INSTRUCTIONS TO FOLLOW >> The data that follows must be transcribed in full and exactly, minus the pictures.

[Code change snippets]

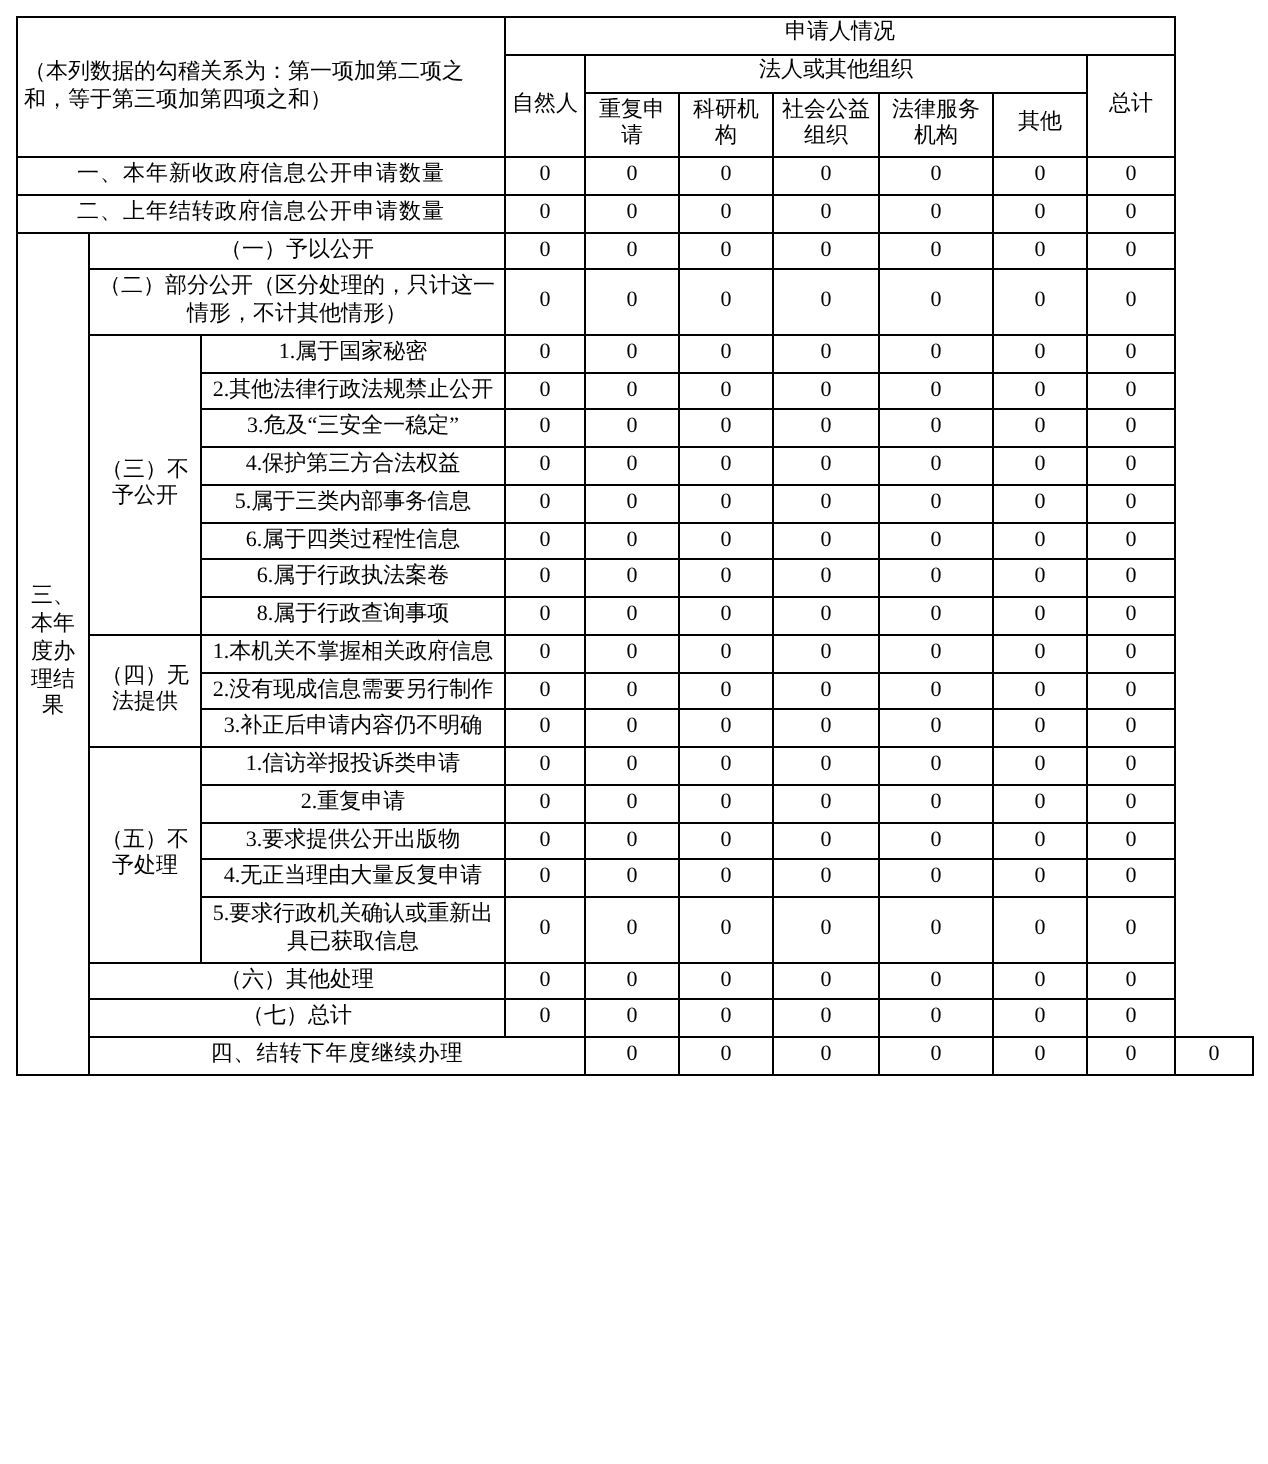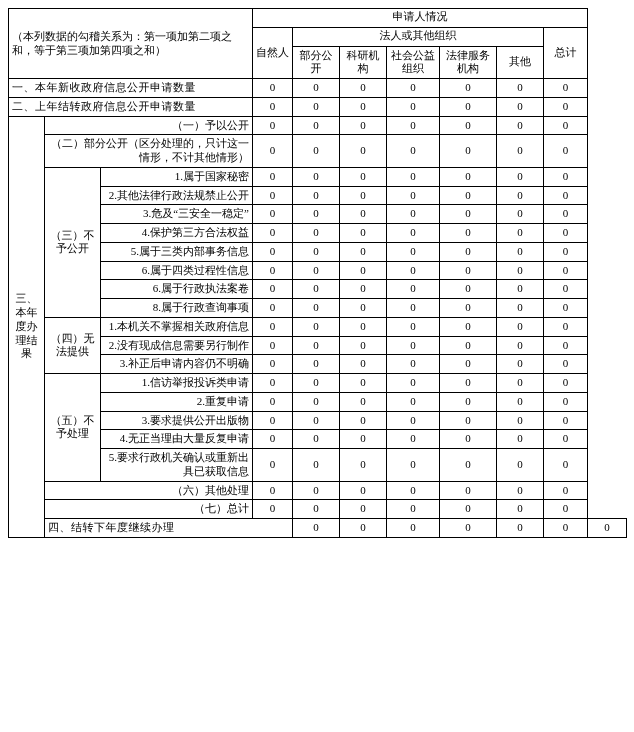--- a/index.html
+++ b/index.html
@@ -39,26 +39,26 @@
   .hdr-center {
     text-align: center;
     font-family: Liberation Mono, monospace;
   }
   .cell-num {
     text-align: center;
     font-family: "Liberation Serif", serif;
     font-size: 11px;
   }
   .row-label {
-    text-align: left;
+    text-align: center;
     font-weight: bold;
     letter-spacing: 0.5px;
   }
   .sub-label {
-    text-align: right;
+    text-align: center;
     line-height: 1.3;
   }
   .vert-label {
     text-align: center;
     font-weight: bold;
     line-height: 1.35;
     padding: 2px 4px;
   }
   .group-label {
     text-align: center;
@@ -103,21 +103,21 @@
         <td class="hdr-center" colspan="7">申请人情况</td>
       </tr>
 
       <tr>
         <td class="narrow-head" rowspan="2">自然人</td>
         <td class="hdr-center" colspan="5">法人或其他组织</td>
         <td class="narrow-head" rowspan="2">总计</td>
       </tr>
 
       <tr>
-        <td class="narrow-head">部分公开</td>
+        <td class="narrow-head">重复申请</td>
         <td class="narrow-head">科研机构</td>
         <td class="narrow-head">社会公益组织</td>
         <td class="narrow-head">法律服务机构</td>
         <td class="narrow-head">其他</td>
       </tr>
 
       <tr>
         <td class="row-label" colspan="3">一、本年新收政府信息公开申请数量</td>
         <td class="cell-num">0</td>
         <td class="cell-num">0</td>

EXERCISE RESULT >>
--- a/index.html
+++ b/index.html
@@ -39,26 +39,26 @@
   .hdr-center {
     text-align: center;
     font-family: Liberation Mono, monospace;
   }
   .cell-num {
     text-align: center;
     font-family: "Liberation Serif", serif;
     font-size: 11px;
   }
   .row-label {
-    text-align: left;
+    text-align: center;
     font-weight: bold;
     letter-spacing: 0.5px;
   }
   .sub-label {
-    text-align: right;
+    text-align: center;
     line-height: 1.3;
   }
   .vert-label {
     text-align: center;
     font-weight: bold;
     line-height: 1.35;
     padding: 2px 4px;
   }
   .group-label {
     text-align: center;
@@ -103,21 +103,21 @@
         <td class="hdr-center" colspan="7">申请人情况</td>
       </tr>
 
       <tr>
         <td class="narrow-head" rowspan="2">自然人</td>
         <td class="hdr-center" colspan="5">法人或其他组织</td>
         <td class="narrow-head" rowspan="2">总计</td>
       </tr>
 
       <tr>
-        <td class="narrow-head">部分公开</td>
+        <td class="narrow-head">重复申请</td>
         <td class="narrow-head">科研机构</td>
         <td class="narrow-head">社会公益组织</td>
         <td class="narrow-head">法律服务机构</td>
         <td class="narrow-head">其他</td>
       </tr>
 
       <tr>
         <td class="row-label" colspan="3">一、本年新收政府信息公开申请数量</td>
         <td class="cell-num">0</td>
         <td class="cell-num">0</td>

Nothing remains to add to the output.